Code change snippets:
Start of Block

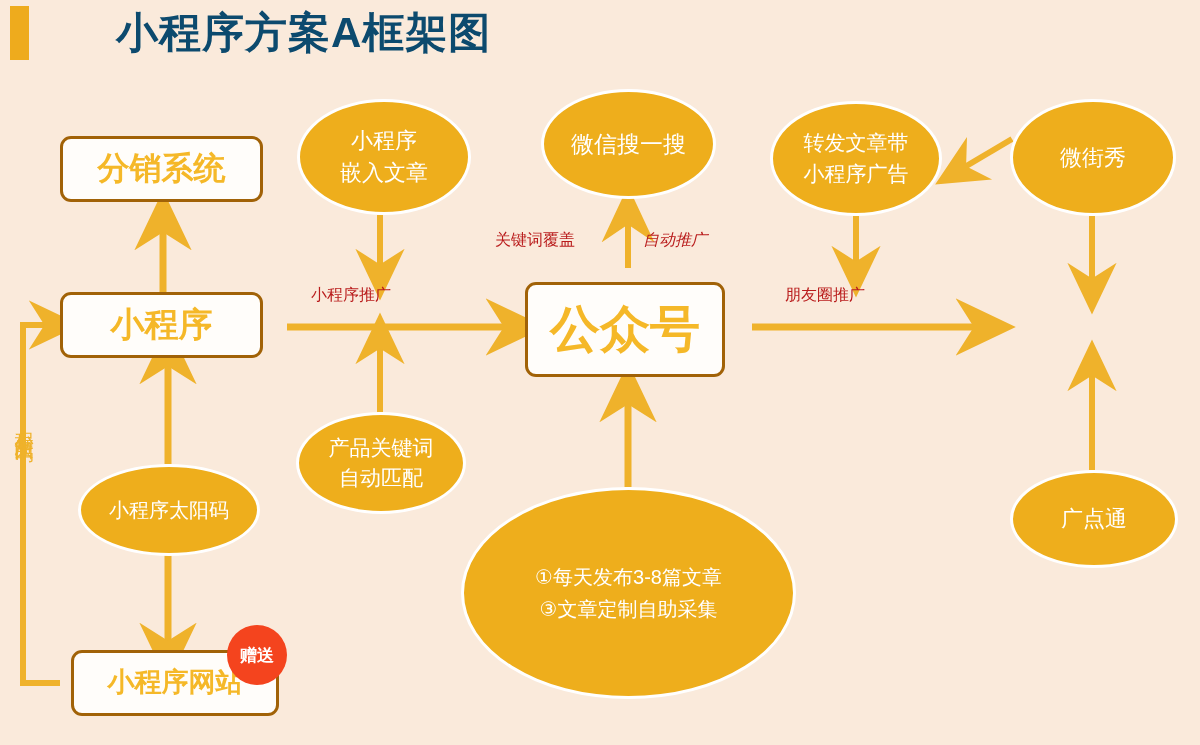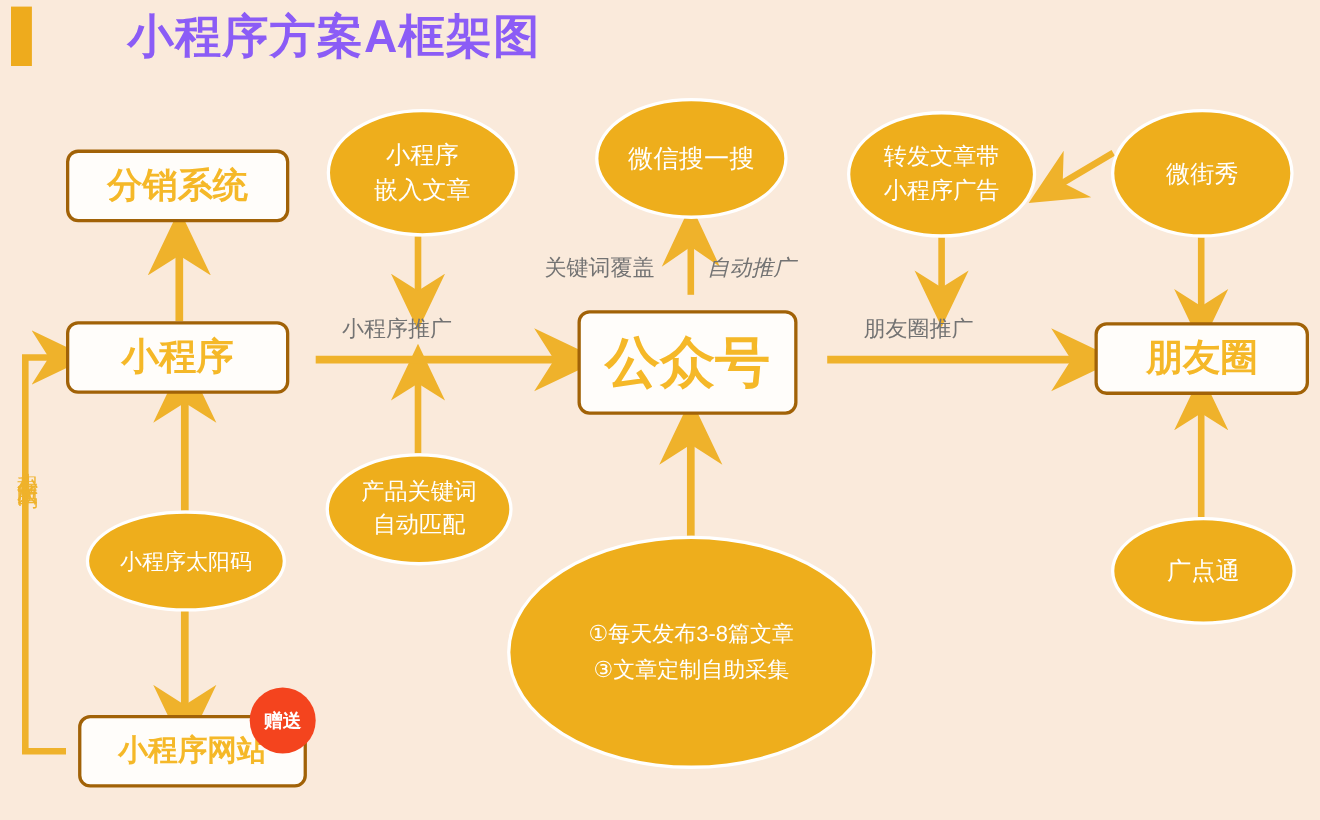--- a/index.html
+++ b/index.html
@@ -42,7 +42,7 @@
     top: 6px;
     font-size: 42px;
     font-weight: bold;
-    color: #8b5cf6;
+    color: #0c4a6e;
     letter-spacing: 1px;
     white-space: nowrap;
     line-height: 54px;

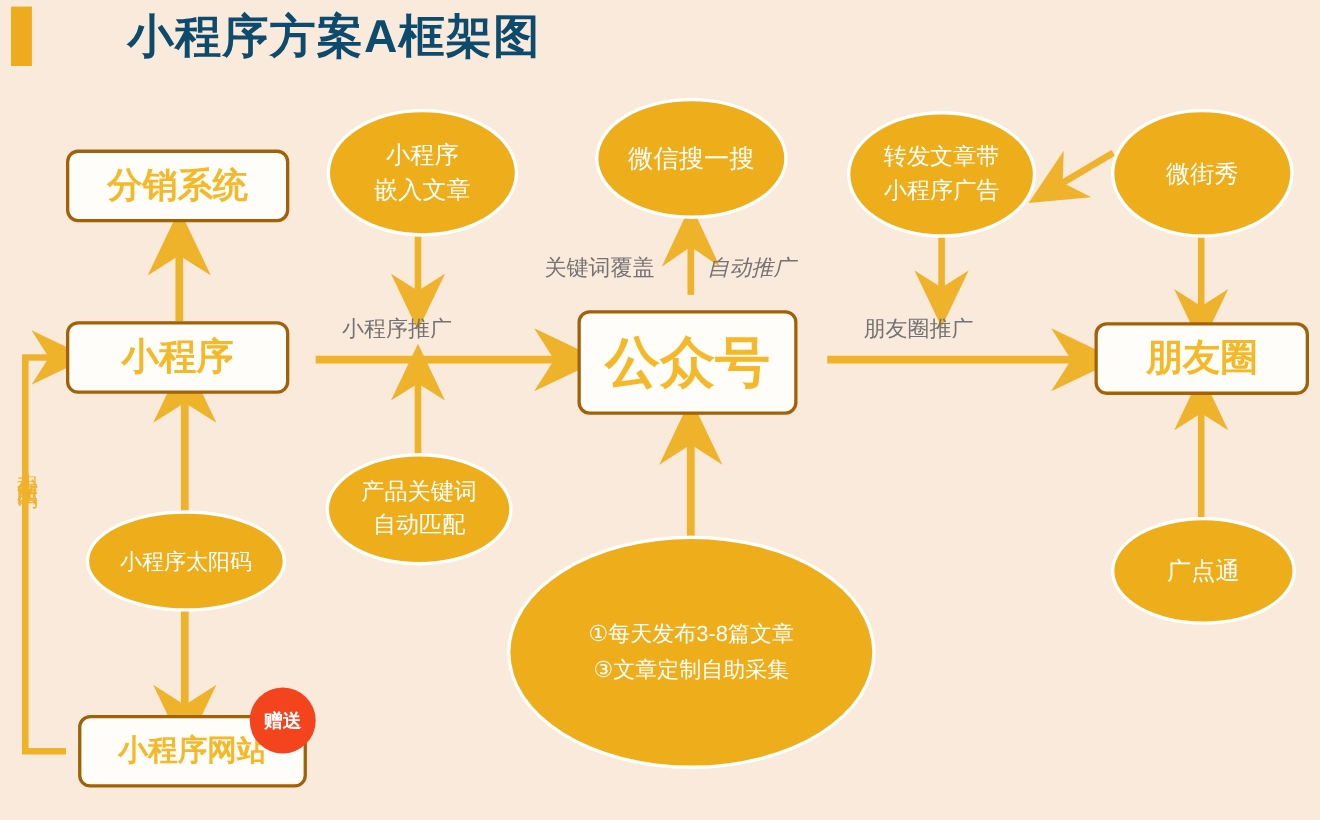--- a/index.html
+++ b/index.html
@@ -83,8 +83,8 @@
   
   .label {
     position: absolute;
-    color: #737373;
-    font-size: 20px;
+    color: #b91c1c;
+    font-size: 16px;
     white-space: nowrap;
     text-align: center;
   }

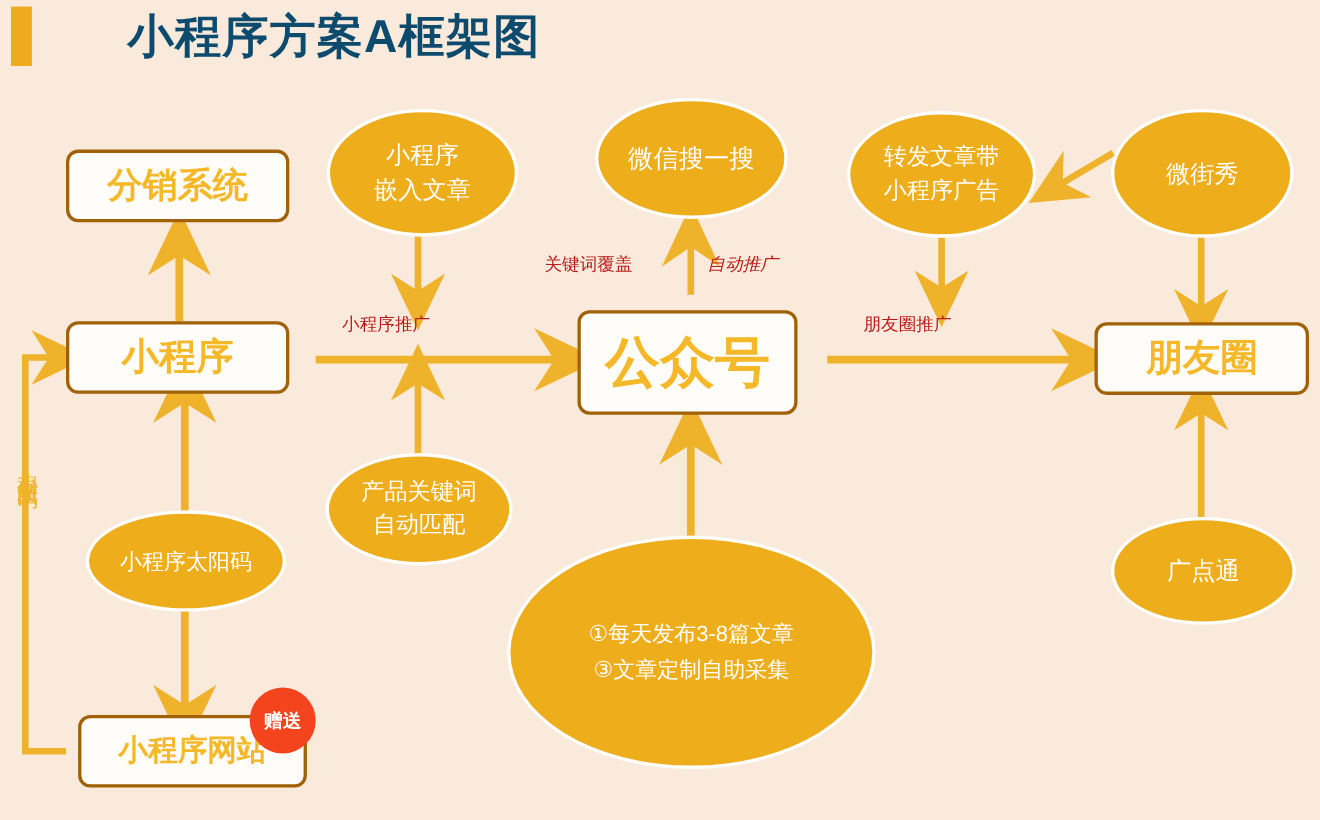--- a/index.html
+++ b/index.html
@@ -172,9 +172,6 @@
     <span>公众号</span>
   </div>
 
-  <div class="box" style="left:995px; top:293px; width:195px; height:66px; font-size:34px;">
-    <span>朋友圈</span>
-  </div>
 
   <div class="box" style="left:71px; top:650px; width:208px; height:66px; font-size:27px;">
     <span>小程序网站</span>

End of Block

About this task: Which lines above hold the string "style"? Copy each of them.

Your solution:
-  <div class="box" style="left:995px; top:293px; width:195px; height:66px; font-size:34px;">
   <div class="box" style="left:71px; top:650px; width:208px; height:66px; font-size:27px;">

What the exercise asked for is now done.